Monday, 7 July 2025: 13:00
Location: SJES005 (Faculty of Legal, Economic, and Social Sciences (JES))
Oral Presentation
Maja LUKIC RADOVIC, University of Belgrade Faculty of Law, Serbia
Human rights law was born and has developed in the so-called Western world, and it is only in the legal systems that belong to that realm that it truly continues to be implemented. Virtualization of modern-day society, which started to transpire in the past decade and a half, originated from the Western world as well. It was there that all hardware technologies and software applications have been developed. However, the societies that form the Western world also suffer from strong ageing trends. These trends are challenging long-term viability of social insurance, pension and health systems.
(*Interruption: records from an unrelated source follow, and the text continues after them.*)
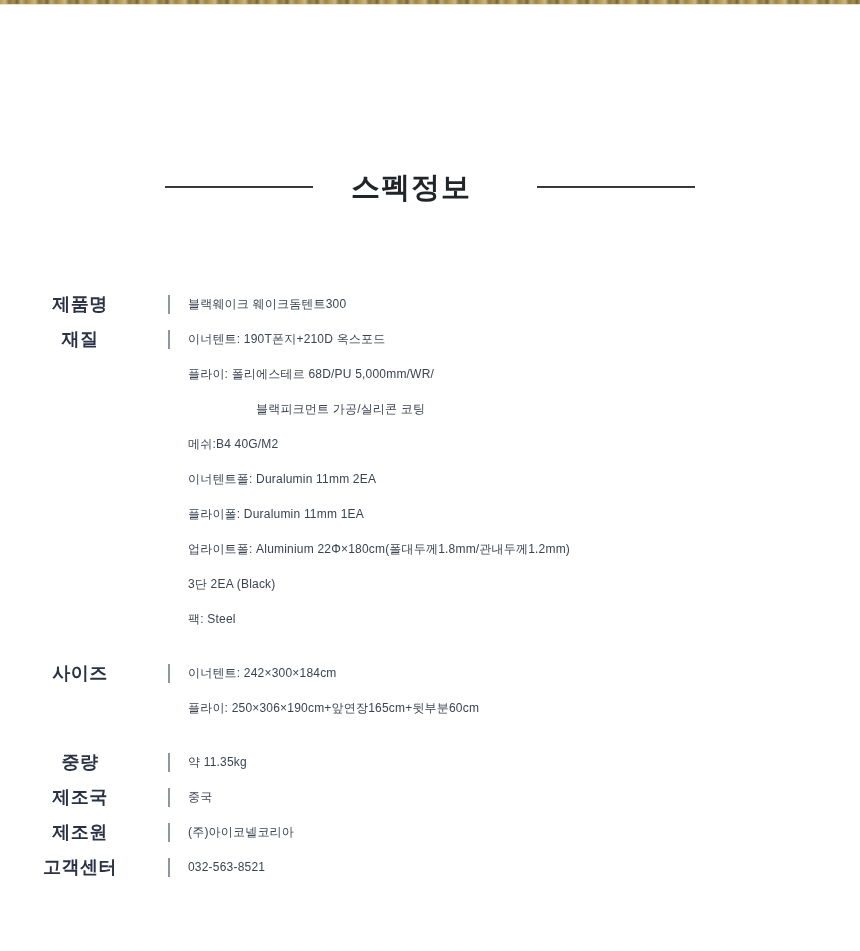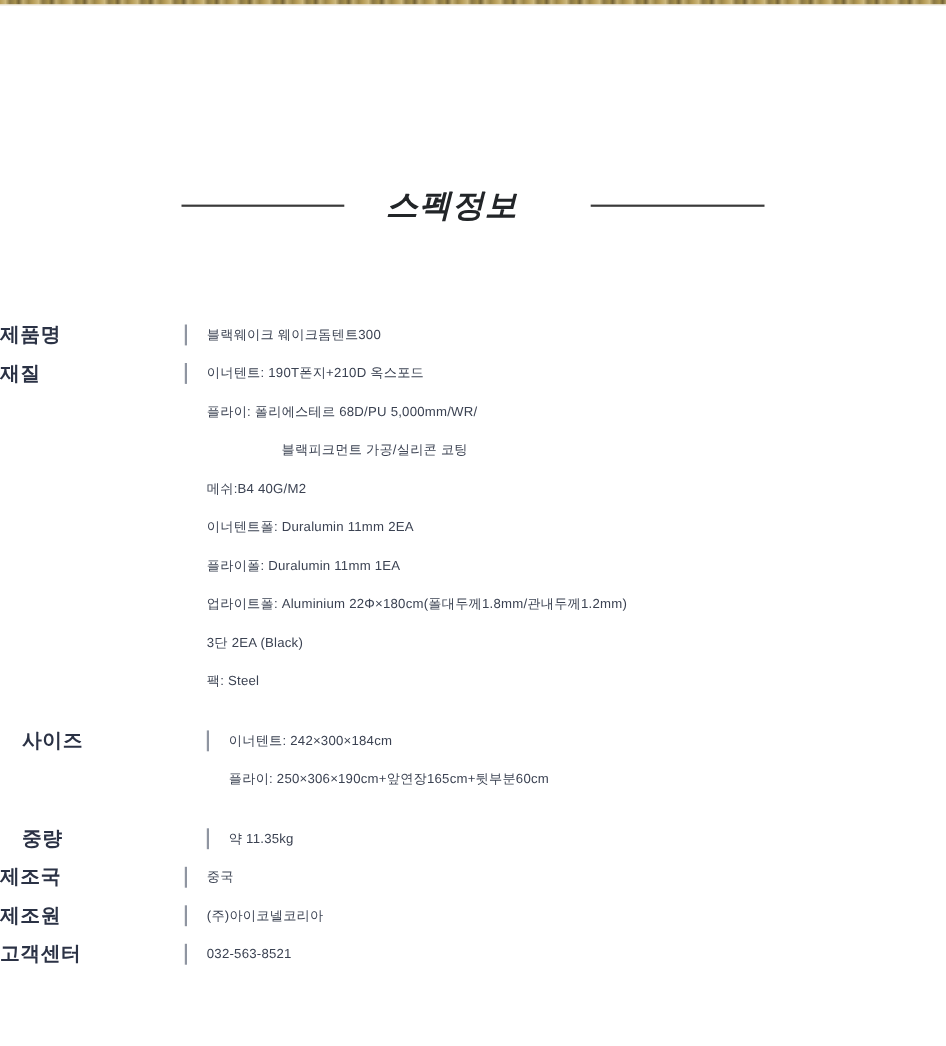--- a/index.html
+++ b/index.html
@@ -37,7 +37,6 @@
     align-items:center;
     justify-content:center;
     height:44px;
-    font-style:italic;
   }
   .rule{
     height:1.5px;

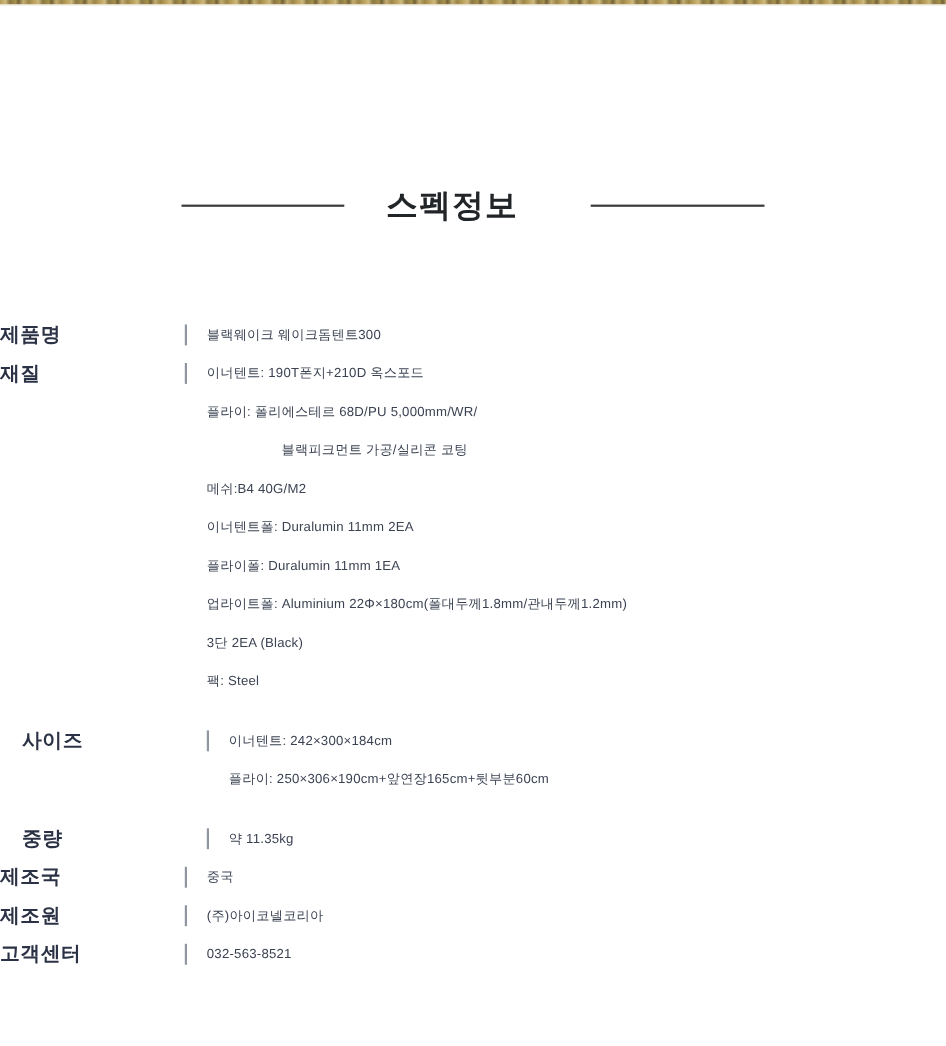--- a/index.html
+++ b/index.html
@@ -63,7 +63,7 @@
   }
   .spec-row.section-gap{margin-top:19px;padding-left:20px;}
   .spec-label{
-    text-align:left;
+    text-align:center;
     font-size:18px;
     font-weight:700;
     line-height:35px;

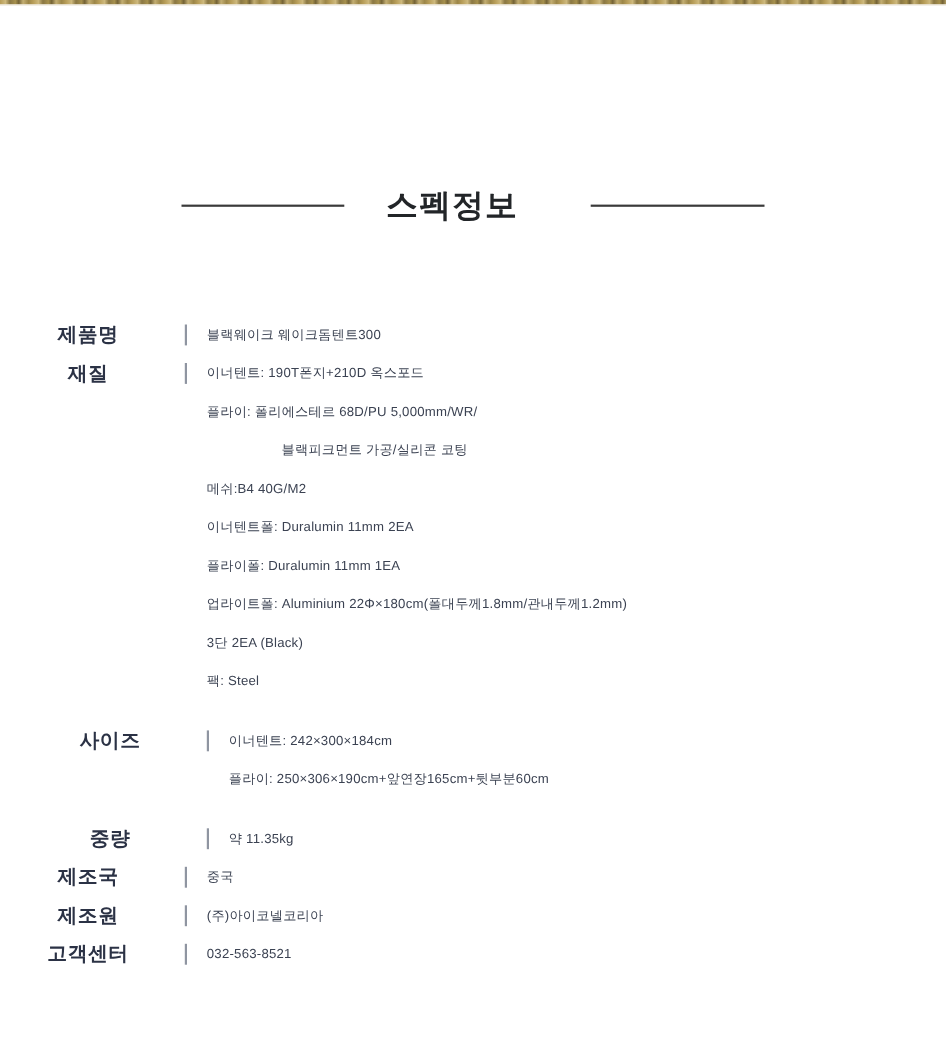--- a/index.html
+++ b/index.html
@@ -61,7 +61,7 @@
     display:grid;
     grid-template-columns:160px 28px 1fr;
   }
-  .spec-row.section-gap{margin-top:19px;padding-left:20px;}
+  .spec-row.section-gap{margin-top:19px;}
   .spec-label{
     text-align:center;
     font-size:18px;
Many aspects of virtualization represent a response to the diminishing pool of human resources. Virtualization, however, is dehumanizing by its very nature. Not only is it alienating older individuals, who are not proficient in accessing the virtual realities, it is profoundly modifying the formation of children and adolescents. In the paper, an attempt is made to form a synthetic view on whether the values forming the core of human rights law are suitable to be regarded as a firm limitation on certain tendencies of societal virtualization, what would be a reasonably expected outcome if such limitation would have become effective, as well as what would be needed, at conceptual and/or policy level, to make them effective.